TASK STATEMENT:
All pictures are to be dropped, and the remaining data set down exactly.

◆ ◆ ◆ ◆ ◆ ◆ ◆

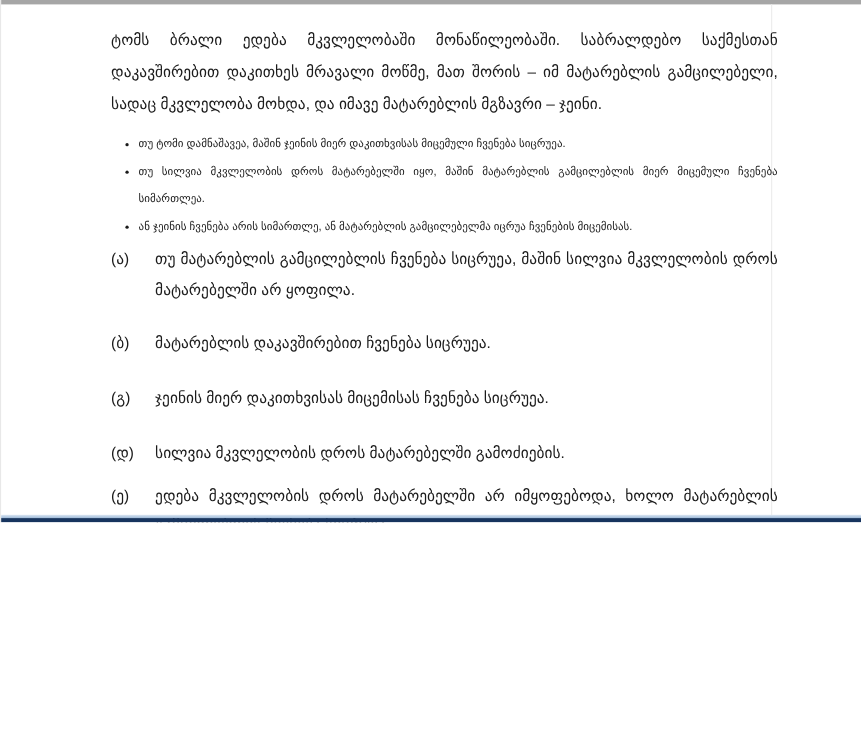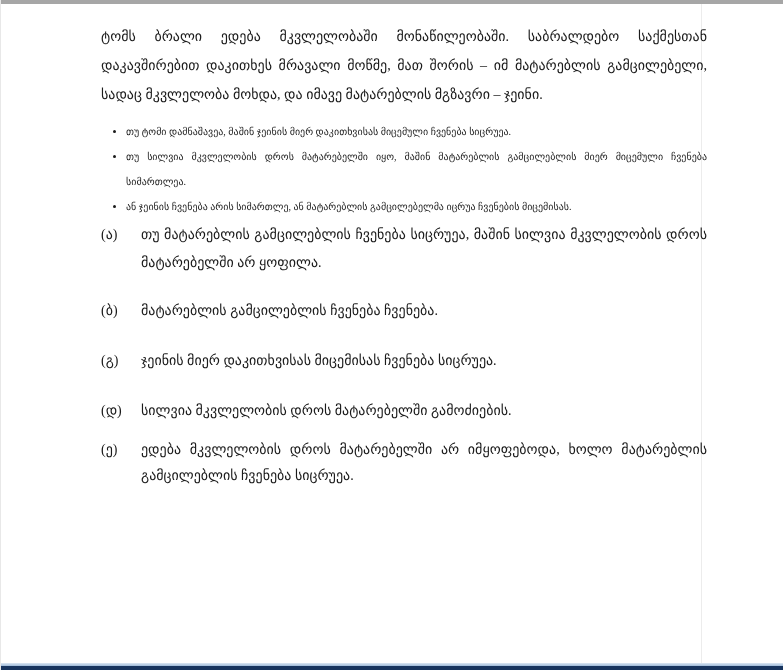--- a/index.html
+++ b/index.html
@@ -7,10 +7,10 @@
   .screen {
     position: relative;
     width: 783px;
-    height: 670px;
+    height: 475px;
     background: #ffffff;
     overflow: hidden;
-    font-family: Liberation Serif, serif;
+    font-family: Liberation Sans, sans-serif;
     color: #1b1b1b;
     border-left: 1px solid #e8e8e8;
     box-sizing: border-box;

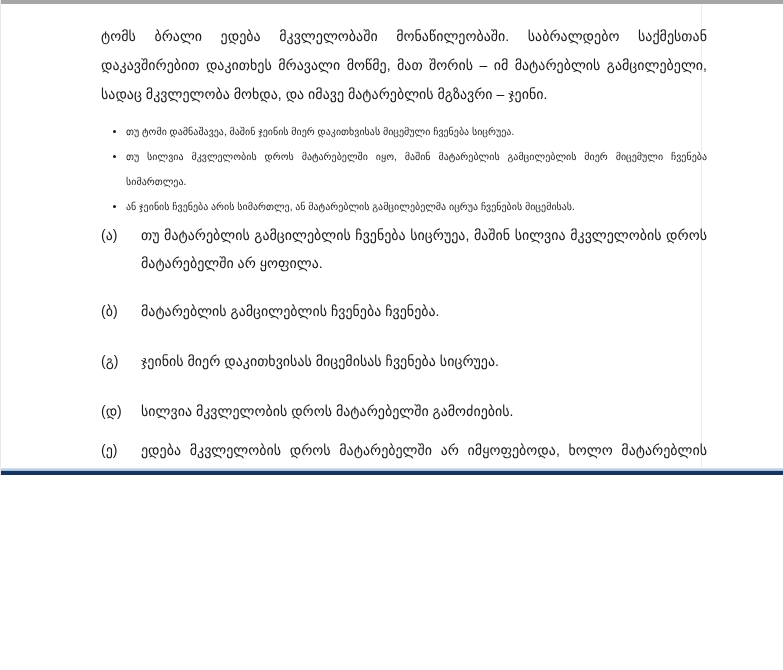--- a/index.html
+++ b/index.html
@@ -126,7 +126,7 @@
 
       <div class="option option-b">
         <span class="opt-label">(ბ)</span>
-        <span class="opt-text">მატარებლის გამცილებლის ჩვენება ჩვენება.</span>
+        <span class="opt-text">მატარებლის დაკავშირებით ჩვენება სიცრუეა.</span>
       </div>
 
       <div class="option option-c">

◆ ◆ ◆ ◆ ◆ ◆ ◆

ANSWER BOX:
--- a/index.html
+++ b/index.html
@@ -7,10 +7,10 @@
   .screen {
     position: relative;
     width: 783px;
-    height: 670px;
+    height: 475px;
     background: #ffffff;
     overflow: hidden;
-    font-family: Liberation Serif, serif;
+    font-family: Liberation Sans, sans-serif;
     color: #1b1b1b;
     border-left: 1px solid #e8e8e8;
     box-sizing: border-box;

--- a/index.html
+++ b/index.html
@@ -126,7 +126,7 @@
 
       <div class="option option-b">
         <span class="opt-label">(ბ)</span>
-        <span class="opt-text">მატარებლის გამცილებლის ჩვენება ჩვენება.</span>
+        <span class="opt-text">მატარებლის დაკავშირებით ჩვენება სიცრუეა.</span>
       </div>
 
       <div class="option option-c">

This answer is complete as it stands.